How to Spot and Avoid a Student Loan Scam in Debt Consolidation

The increase in student loan debt has been precipitated by two things; easy availability of loan products and an increasing demand for university education among all age groups. According to the U.S Bureau of Statistics (BLS) the average class of 2016 student has a loan debt of $ 37,172. The total student loan debt is around $1.26 trillion.

Over 44 million Americans have student loans and it is no wonder there are so many companies out there promising to reduce your loan amount or wipe it off completely. Whether you are applying for your first loan or trying to repay your loan it is important to understand the industry is fraught with risks. With the advent of online loans things are even more complicated.

You need to learn everything about student loan scams in order to avoid them. Millions of students have filed complaints but these always come too late. Most of the scam companies will close shop once they have scammed several students and mutate as a new company offering similar services.

The only way to avoid a scam is to understand the risks and learn how to identify a scam from a mile away. Here are some pertinent points to guide you.

Types of Student Loan Scams

There are many variations of student loan scams some which seem very genuine. The most common include:

  • Loan consolidation scams: This is one of the most common student loan scams and a company will advertise an offer that looks so good to resist. Once you have communicated about the number of loans you want to consolidate the company will offer the best interest rate in the market to consolidate your loans. But there is a catch; you have to pay an upfront fee which is disguised as an administration or processing fee. Once you pay this fee the company does nothing and you lose your money. The best company offers easy methods of consolidation without charging any fees.
  • Debt elimination: There is no way you can eliminate your student loan because you singed a legally valid contract. If a company offers student loan elimination ideas keep running and don’t look back. This is an easy scam to fall for and it comes with initial fees. Once the company collects such fees from thousands of students it disappears.
  • Advance fee scam: This is the most common scam in the industry. A company will approach you with the promise to get you the best loan rates in the market but you will have to pay an advance fee too enjoy the lower rates. The Consumer Finance Protection Bureau is now prosecuting these companies because they make a promise they can’t deliver. Legitimate student loans from any quarter don’t require any fees and you should never fall for such a scam.
  • Debt relief and forgiveness: This scam involves a promise to get most of your loans forgiven or getting you a lower rate. What actually happens is that the firm goes for the option of consolidating loans and you will never realize until you contact them later. In most cases you will have to pay for these services.
  • Law firm scam: While loan negotiation might sound like a good idea you might end up losing your money. A law firm will convince you that they have the expertise to negotiate with lenders and while this might be true they don’t repay the money during these negotiations. Your credit score will take a hit and eventually the law firm might even abandon the negotiation meaning you will start from scratch.

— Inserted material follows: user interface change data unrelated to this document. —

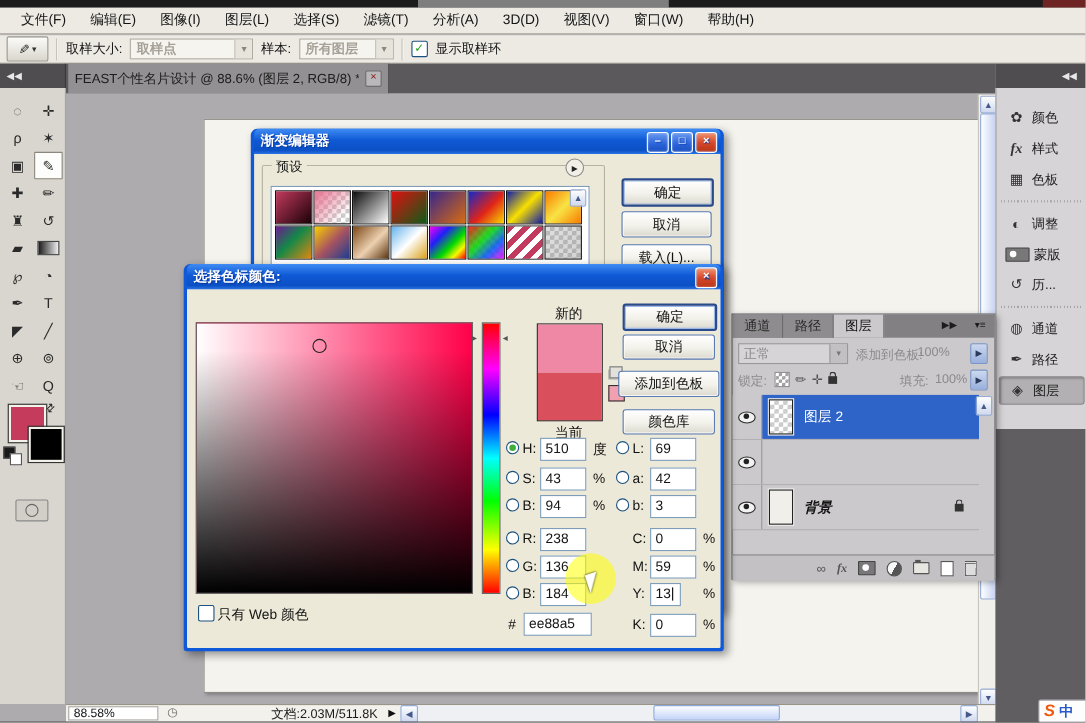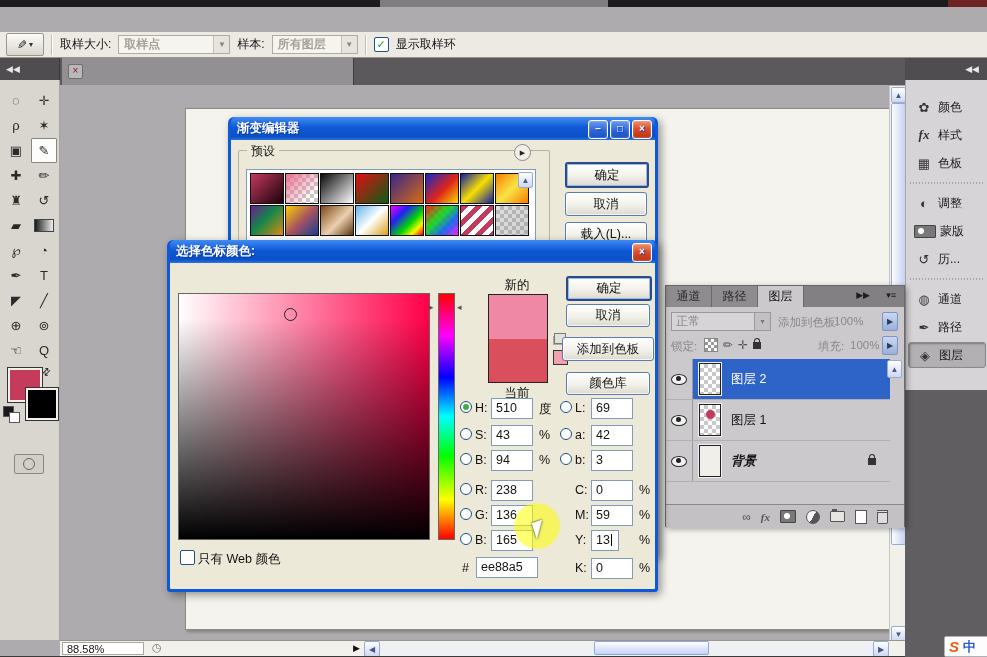--- a/index.html
+++ b/index.html
@@ -185,6 +185,19 @@
     <div class="seg2"></div>
   </div>
 
+  <div class="abs menu-bar" id="menu-bar">
+      <span class="menu-item">文件(F)</span>
+      <span class="menu-item">编辑(E)</span>
+      <span class="menu-item">图像(I)</span>
+      <span class="menu-item">图层(L)</span>
+      <span class="menu-item">选择(S)</span>
+      <span class="menu-item">滤镜(T)</span>
+      <span class="menu-item">分析(A)</span>
+      <span class="menu-item">3D(D)</span>
+      <span class="menu-item">视图(V)</span>
+      <span class="menu-item">窗口(W)</span>
+      <span class="menu-item">帮助(H)</span>
+    </div>
 
   <div class="abs options-bar">
     <div class="toolpreset">

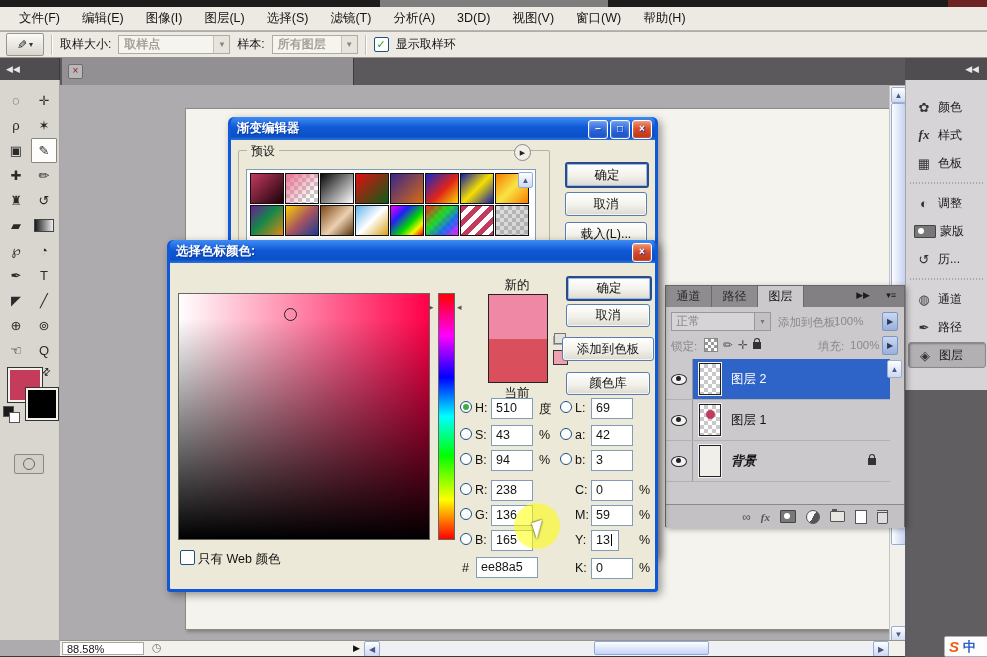--- a/index.html
+++ b/index.html
@@ -304,6 +304,7 @@
 
   <div class="abs tab-strip">
     <div class="doc-tab">
+      <span style="flex:1;white-space:nowrap;overflow:hidden;">FEAST个性名片设计 @ 88.6% (图层 2, RGB/8) *</span>
       <span class="close">×</span>
     </div>
   </div>

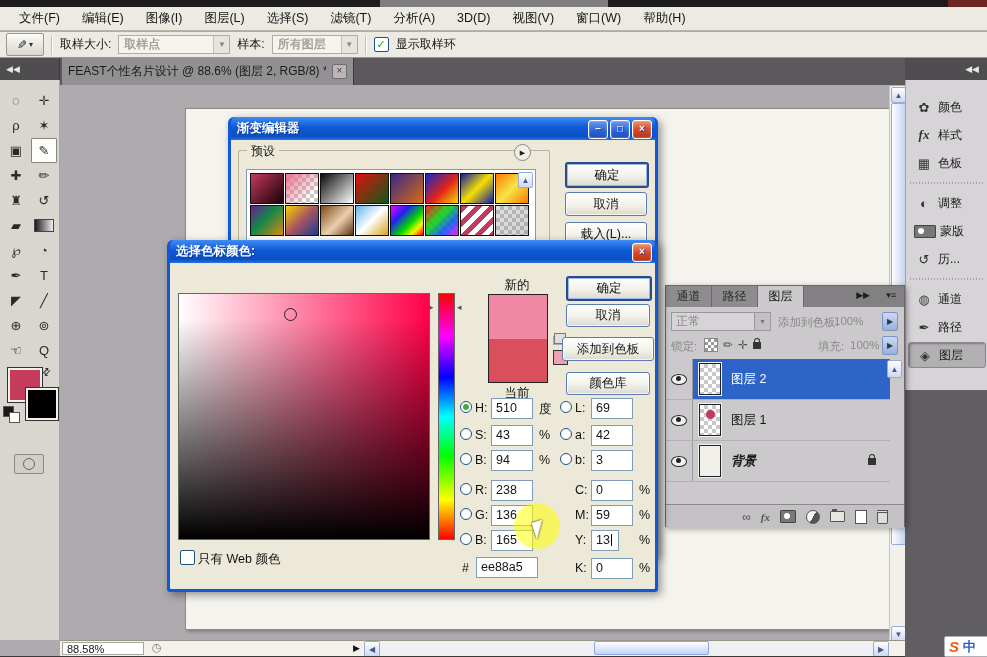--- a/index.html
+++ b/index.html
@@ -414,10 +414,6 @@
             <div class="eyecol">
               <span class="eye"></span>
             </div>
-            <div class="rest">
-              <div class="thumb checkerbg dot"></div>
-              <span class="lname">图层 1</span>
-            </div>
           </div>
           <div class="lrow" style="top: 134px;">
             <div class="eyecol">

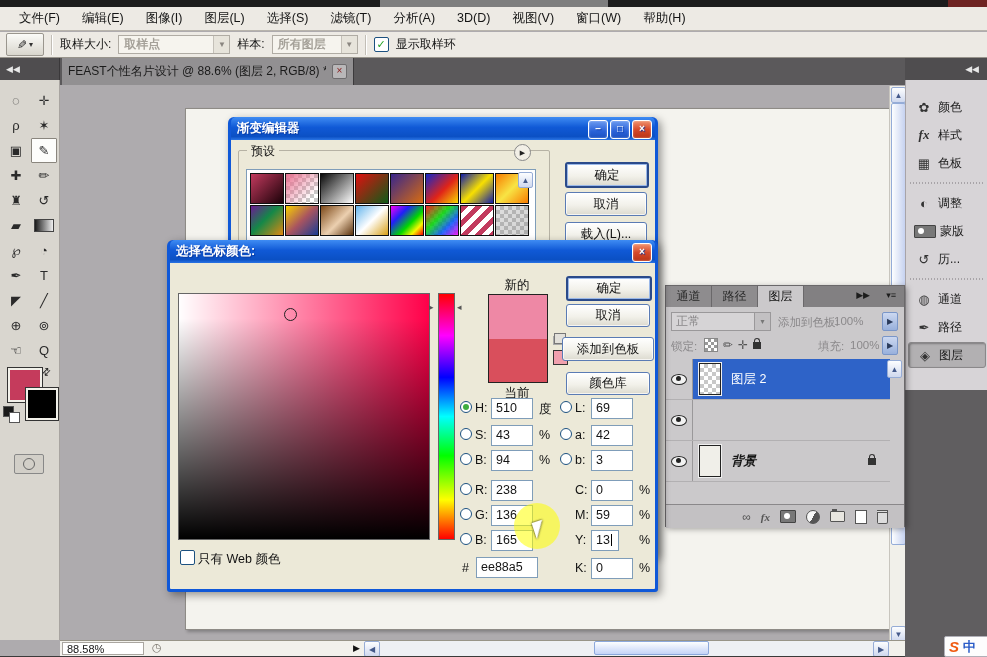--- a/index.html
+++ b/index.html
@@ -562,7 +562,7 @@
           <div class="numbox" style="left: 321px; top: 242px; width: 42px;">136</div>
           <span class="radio" style="left: 290px; top: 270px;"></span>
           <span class="flabel" style="left: 305px; top: 270px;">B:</span>
-          <div class="numbox" style="left: 321px; top: 267px; width: 42px;">165</div>
+          <div class="numbox" style="left: 321px; top: 267px; width: 42px;">184</div>
         </div>
       <div id="fields-right">
           <span class="radio" style="left: 390px; top: 138px;"></span>

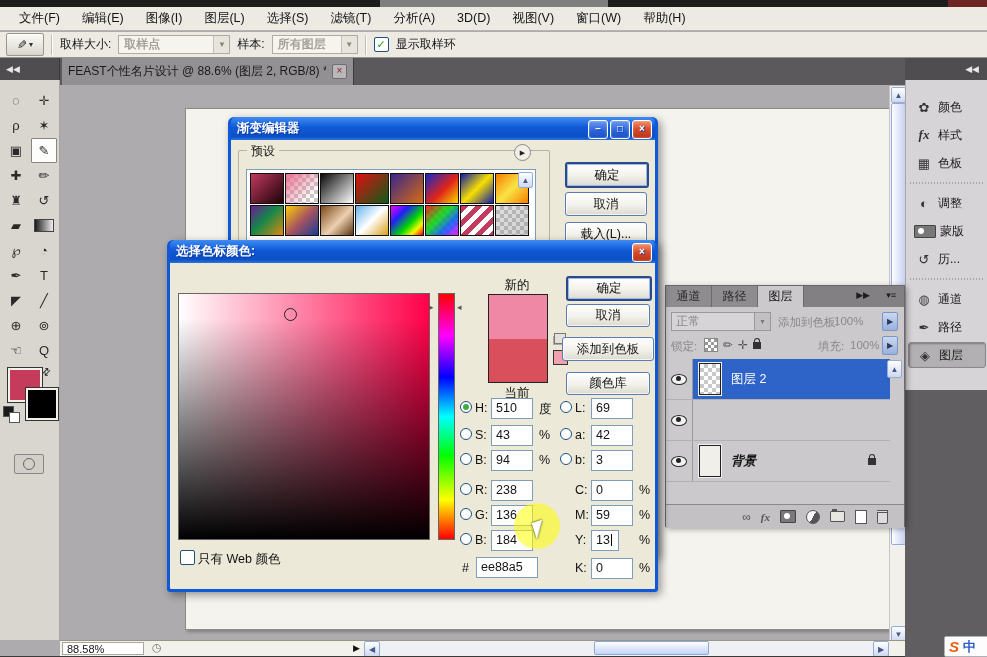--- a/index.html
+++ b/index.html
@@ -322,6 +322,7 @@
   <div class="abs status-strip">
     <div class="zoom-box">88.58%</div>
     <span class="clockic">◷</span>
+    <span class="docinfo">文档:2.03M/511.8K</span>
     <span class="statarr">▶</span>
     <div class="h-scroll">
       <div class="sb-btn" style="left:0;top:0;width:14px;height:14px;">◀</div>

There are also companies which offer legal but unnecessary student loan services at a fee. For instance filling out your online government loan is free but such companies make it sound too complicated. At the end of the day you will be losing money while the priority should be saving every dollar.

Warning Signs for Student Loan Scams

Here are some ways to spot if you are about to fall for a student loan scam:

  • Need for payments: Online scams are after a quick buck and all their services come with upfront fees. Applying for a student loan from the U.S. Department of Education is free and anyone charging you to consolidate your loan is out to make a profit from you. Debt consolidation from studentloans.gov is free and this should be your first stop.
  • Persistent calling: If you contact an online company asking for loan assistance they should provide what you need and that should be the end of it all. However, if they start bombarding you with calls and texts it is highly likely the company is a scam. A loan company should be professional and must not harass you into taking a loan.
  • Who initiated contact? If a loan service calls you that by itself should be a red flag. You are the one in need of a loan service and you should initiate contact. You don’t know about the company and you should immediately terminate any contacts.
  • Claim of official connections: If a company approaches you with official sounding titles or claiming to have a connection with the U.S. Department of Education or official loan consolidation platforms run and don’t look back.
  • Paying on your behalf: This is the easiest scam which the Consumer Finance Protection Bureau warns all graduates about. There is no logic in someone holding your money as they negotiate on your behalf with creditors. Such companies will claim they are still negotiating as you continue depositing monthly payment to their account. They then go under carrying thousands of dollars from unsuspecting clients.

If you are to avoid a student loan scam you need to take time and research.  You need to understand what loan consolidation is about and the best providers of such services. Carry out background research for any company you intend to contact. More importantly check the company’s BBB rating, reviews and any mention on online scam platforms.

Loan consolidation companies should offer advisory assistance for you to get the best services but are not a magic wand to eliminate your debt.